BIDDEFORD – It’s another sign that spring has arrived.
When temperatures rise and the winds change, a foul odor hits Main Street.
The major culprits are the city’s 2-year-old sewage treatment plant and the Maine Energy Recovery Co. trash incinerator. Shoppers and businesspeople aren’t always sure which to blame, but they do know it stinks.
“It’s awful,” said Christine Smith. “It was so bad two days ago you couldn’t even stand to be outside.”
City and MERC officials hope the stench will soon come to an end. They’re taking steps they say will help make the downtown smell fresher.

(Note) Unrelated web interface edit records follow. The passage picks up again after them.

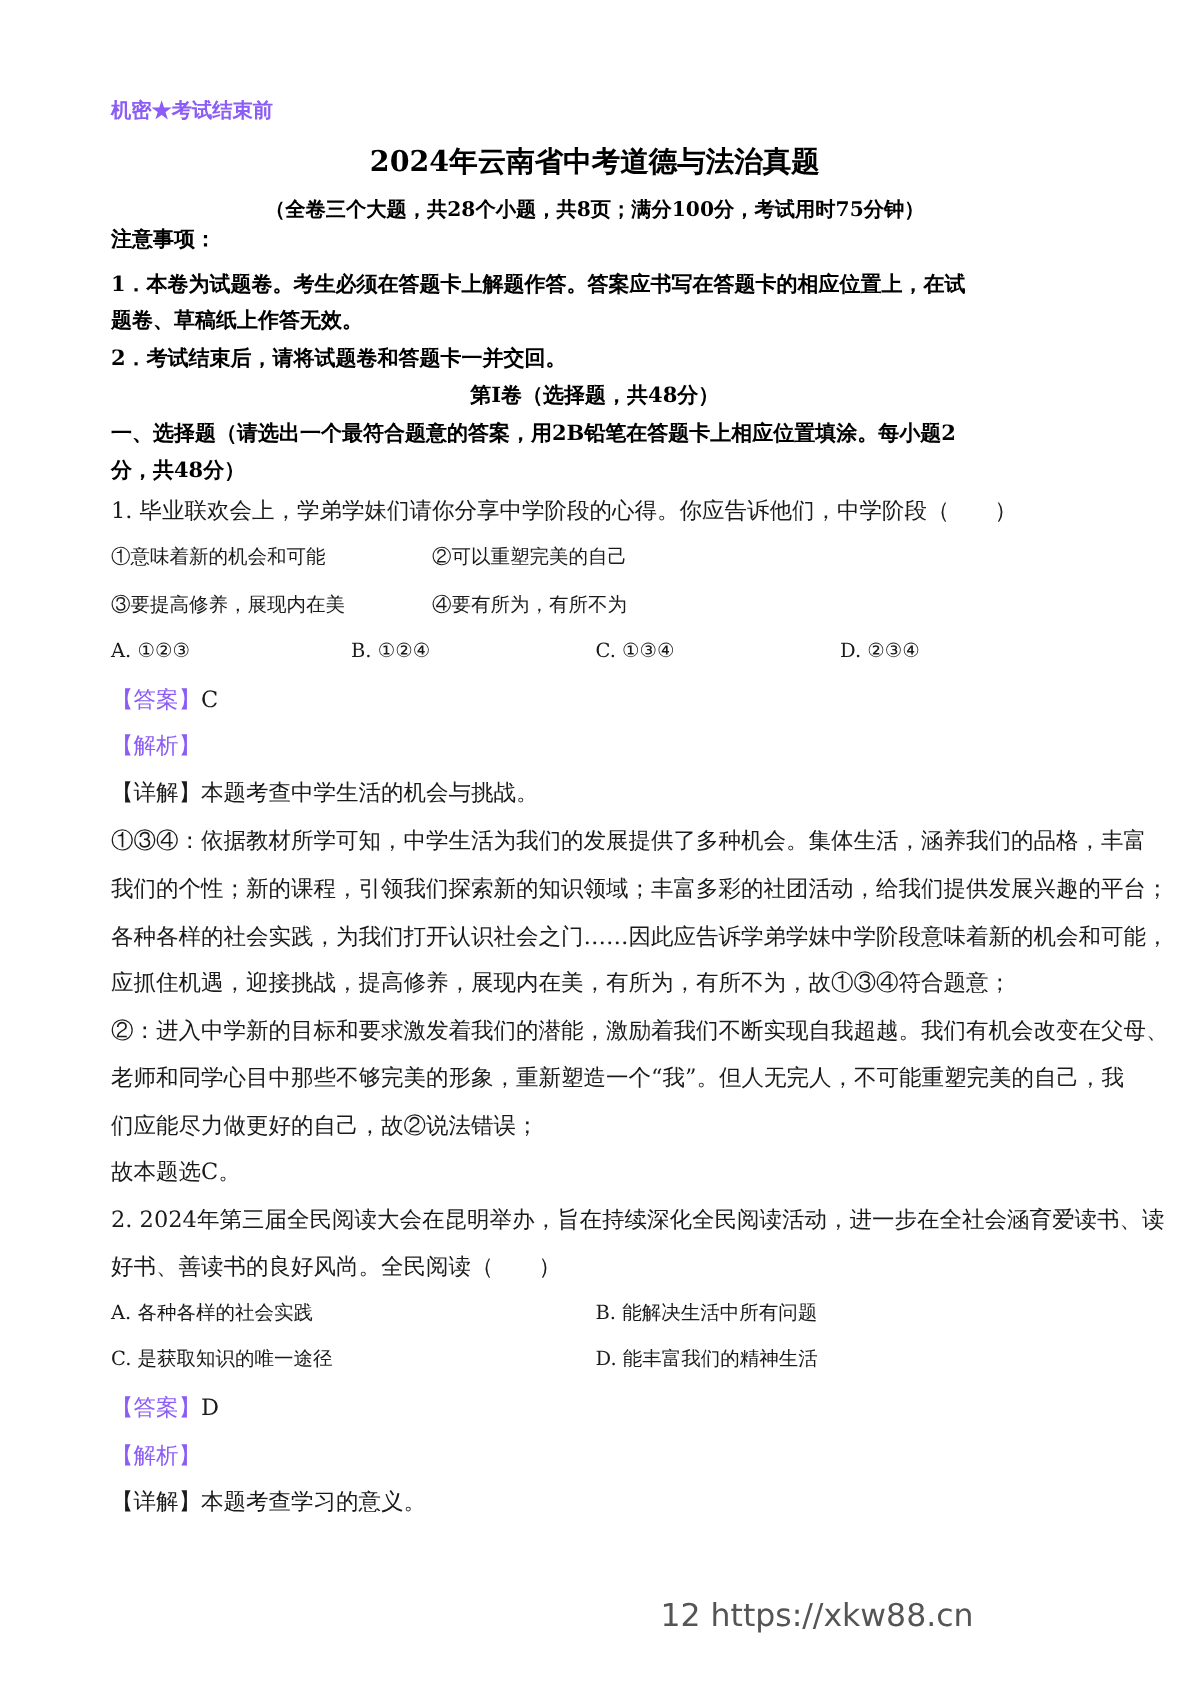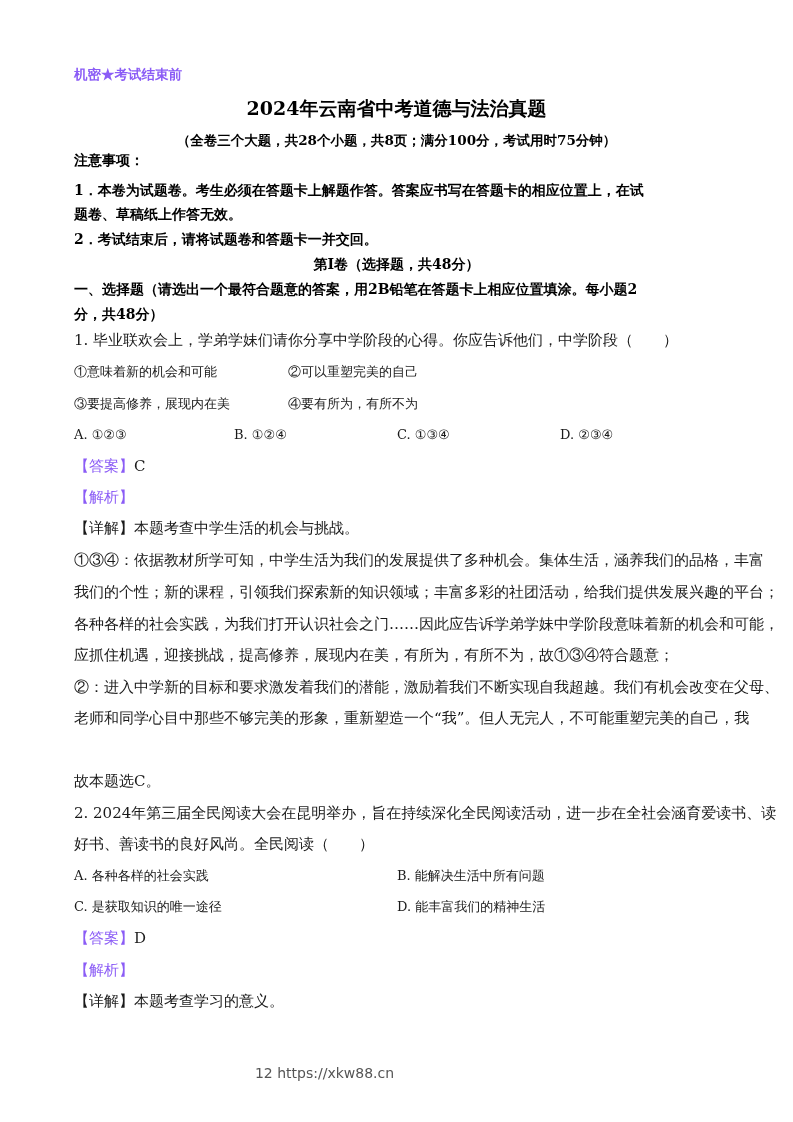--- a/index.html
+++ b/index.html
@@ -6,21 +6,21 @@
     body { width: 793px; height: 1122px; position: relative; overflow: hidden; color: #111; }
     .page { position: absolute; left: 0; top: 0; width: 793px; height: 1122px; }
     .line { position: absolute; left: 74px; white-space: nowrap; font-family: "DejaVu Serif", "Liberation Serif", serif; font-size: 15px; line-height: 16px; color: #1a1a1a; }
     .bold { font-weight: bold; color: #8b5cf6; }
     .center { left: 0; width: 793px; text-align: center; }
     .title { font-size: 19px; line-height: 24px; font-weight: bold; color: #000; }
     .sub { font-size: 13.5px; font-weight: bold; color: #000; }
     .heading { font-size: 14px; font-weight: bold; color: #000; }
     .tag { color: #8b5cf6; }
     .optcell { position: absolute; white-space: nowrap; font-family: "DejaVu Serif", "Liberation Serif", serif; font-size: 13px; line-height: 16px; color: #1a1a1a; }
-    .footer { position: absolute; left: 0; width: 649px; top: 1065px; text-align: center; font-family: "DejaVu Sans", "Liberation Sans", sans-serif; font-size: 14px; color: #555; }
+    .footer { position: absolute; left: 0; width: 649px; top: 1065px; text-align: right; font-family: "DejaVu Sans", "Liberation Sans", sans-serif; font-size: 21px; color: #555; }
   </style>
 </head>
 <body>
 
 <div class="page">
 
   <div class="line bold" style="top:66px;font-size:13.5px;">机密★考试结束前</div>
   <div class="line center title" style="top:96px;">2024年云南省中考道德与法治真题</div>
   <div class="line center sub" style="top:132px;">（全卷三个大题，共28个小题，共8页；满分100分，考试用时75分钟）</div>
 
@@ -47,20 +47,21 @@
     <span class="tag">【答案】</span><span>C</span>
   </div>
   <div class="line tag" style="top:489px;">【解析】</div>
   <div class="line" style="top:520px;">【详解】本题考查中学生活的机会与挑战。</div>
   <div class="line" style="top:552px;">①③④：依据教材所学可知，中学生活为我们的发展提供了多种机会。集体生活，涵养我们的品格，丰富</div>
   <div class="line" style="top:584px;">我们的个性；新的课程，引领我们探索新的知识领域；丰富多彩的社团活动，给我们提供发展兴趣的平台；</div>
   <div class="line" style="top:616px;">各种各样的社会实践，为我们打开认识社会之门……因此应告诉学弟学妹中学阶段意味着新的机会和可能，</div>
   <div class="line" style="top:679px;">②：进入中学新的目标和要求激发着我们的潜能，激励着我们不断实现自我超越。我们有机会改变在父母、</div>
   <div class="line" style="top:647px;">应抓住机遇，迎接挑战，提高修养，展现内在美，有所为，有所不为，故①③④符合题意；</div>
   <div class="line" style="top:710px;">老师和同学心目中那些不够完美的形象，重新塑造一个“我”。但人无完人，不可能重塑完美的自己，我</div>
+  <div class="line" style="top:742px;">们应能尽力做更好的自己，故②说法错误；</div>
   <div class="line" style="top:773px;">故本题选C。</div>
 
   <div class="line" style="top:805px;">2. 2024年第三届全民阅读大会在昆明举办，旨在持续深化全民阅读活动，进一步在全社会涵育爱读书、读</div>
   <div class="line" style="top:836px;">好书、善读书的良好风尚。全民阅读（　　）</div>
   <div class="optcell" style="left:74px;top:868px;">A. 各种各样的社会实践</div>
   <div class="optcell" style="left:397px;top:868px;">B. 能解决生活中所有问题</div>
   <div class="optcell" style="left:74px;top:899px;">C. 是获取知识的唯一途径</div>
   <div class="optcell" style="left:397px;top:899px;">D. 能丰富我们的精神生活</div>
 
   <div class="line" style="top:930px;">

MERC recently installed a $3.5 million odor-reduction system.
The ventilation system also was improved, increasing air changes in the tipping room, where trash is first dumped, from 50,000 to 250,000 cubic feet per minute.
“We’ve increased air changes so much, the trash doesn’t have a chance to get as odorous as it used to,” said Kenneth Robbins, MERC’s general manager.
An odor complaint earlier in the month was attributed to a rip found in a tarpaulin on the plant’s secondary shredder. Another rip was found soon afterward. Both have been repaired.
While the new odor reduction system is a big improvement, it’s unrealistic to assume that all problems from regular wear and tear can be prevented completely, Robbins said.
City Manager Bruce Benway says odors from the treatment plant at the edge of the Saco River are expected to continue until wind and weather stabilize for the summer. Meanwhile, OMI, the company that runs the plant, will try to find the right combination of sludge and bacteria to operate the facility without causing odors.
Benway says he is negotiating new contract language with OMI to establish stricter odor-response protocols. City officials are considering installing several more fans in the plant’s biofilter.